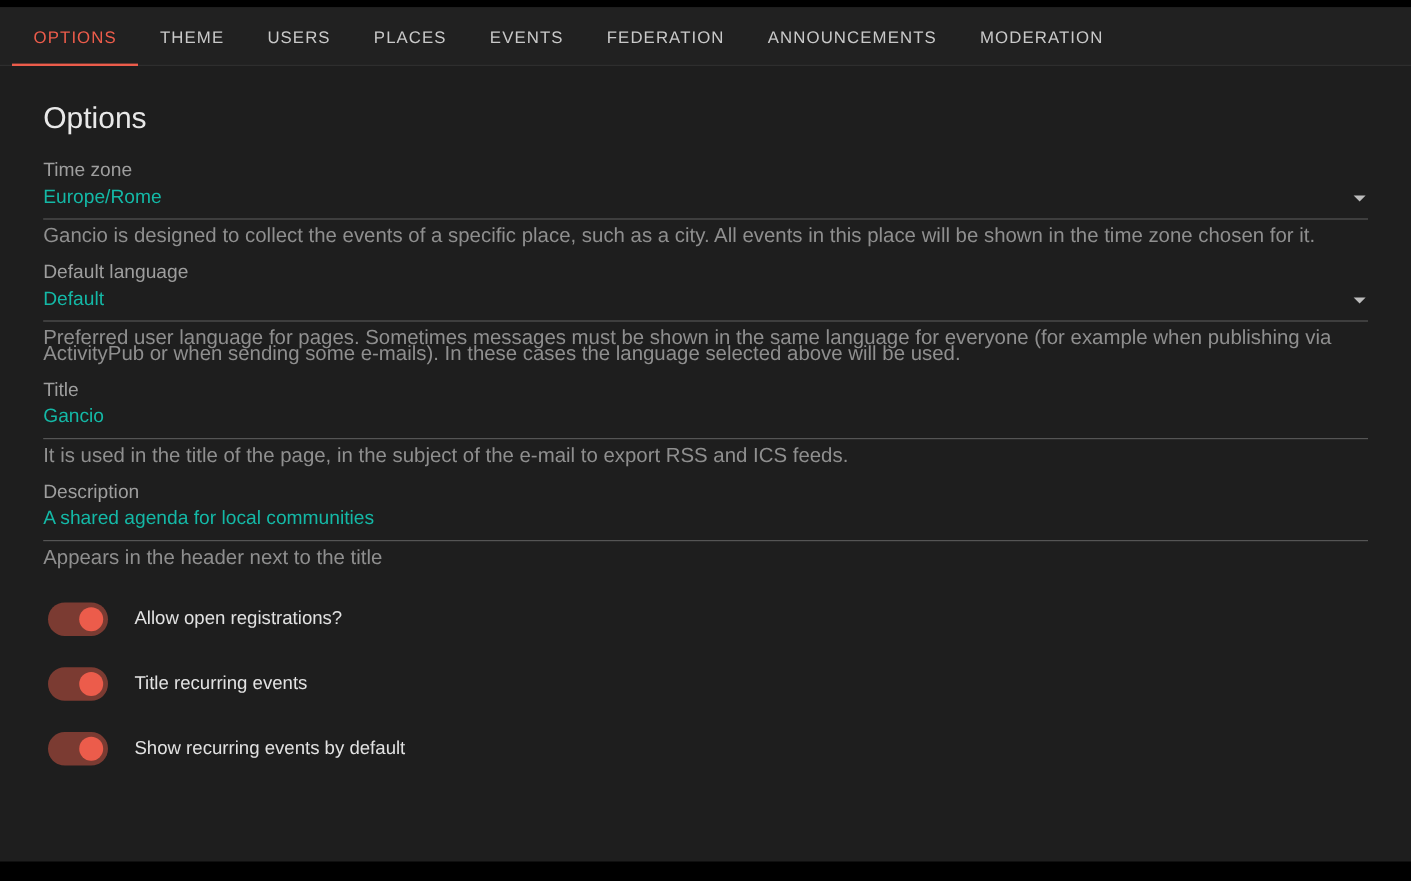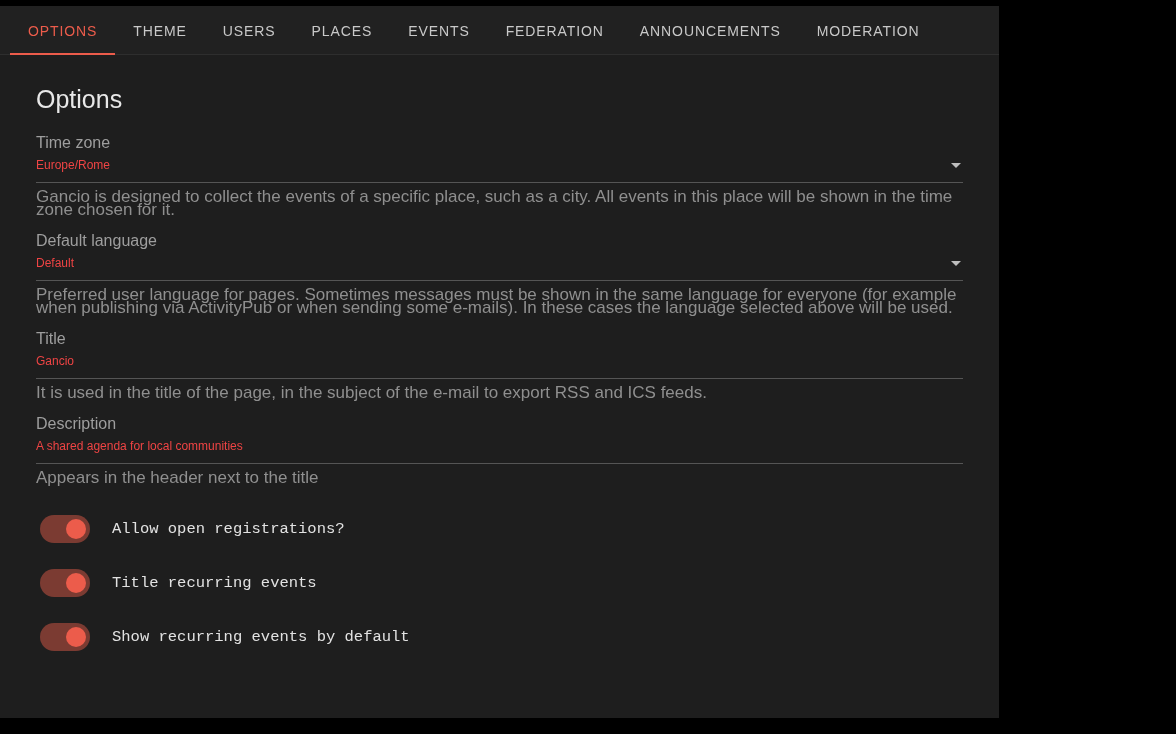--- a/index.html
+++ b/index.html
@@ -20,7 +20,7 @@
     position: absolute;
     left: 0;
     top: 6px;
-    width: 999px;
+    width: 1176px;
     height: 712px;
     background: #1e1e1e;
     display: flex;

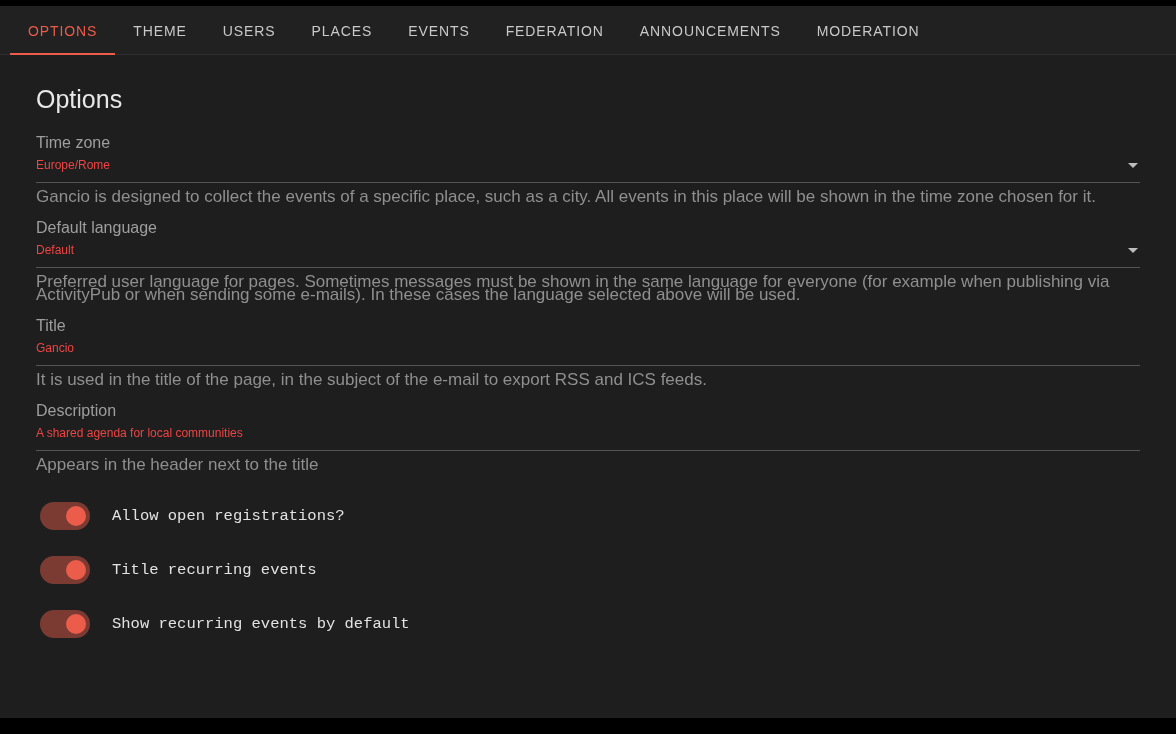--- a/index.html
+++ b/index.html
@@ -97,8 +97,8 @@
     padding-bottom: 6px;
   }
   .field-value {
-    font-size: 12px;
-    color: #ef4444;
+    font-size: 16px;
+    color: #14b8a6;
     line-height: 22px;
   }
   .caret {

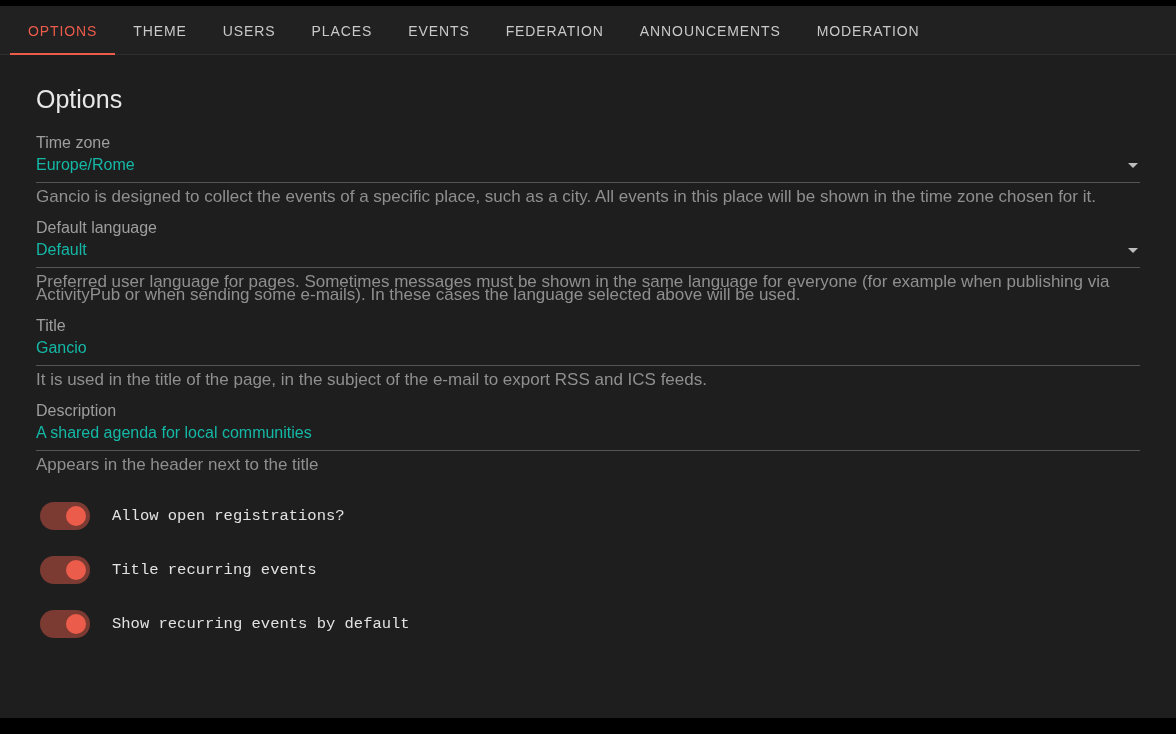--- a/index.html
+++ b/index.html
@@ -122,7 +122,6 @@
     display: flex;
     align-items: center;
     height: 54px;
-    font-family: Liberation Mono, monospace;
   }
   .switch {
     width: 50px;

::::::

Exercise directions - Copy each line of the records containing the string "height".

Answer for this exercise -
     height: 712px;
     line-height: 22px;
     height: 54px;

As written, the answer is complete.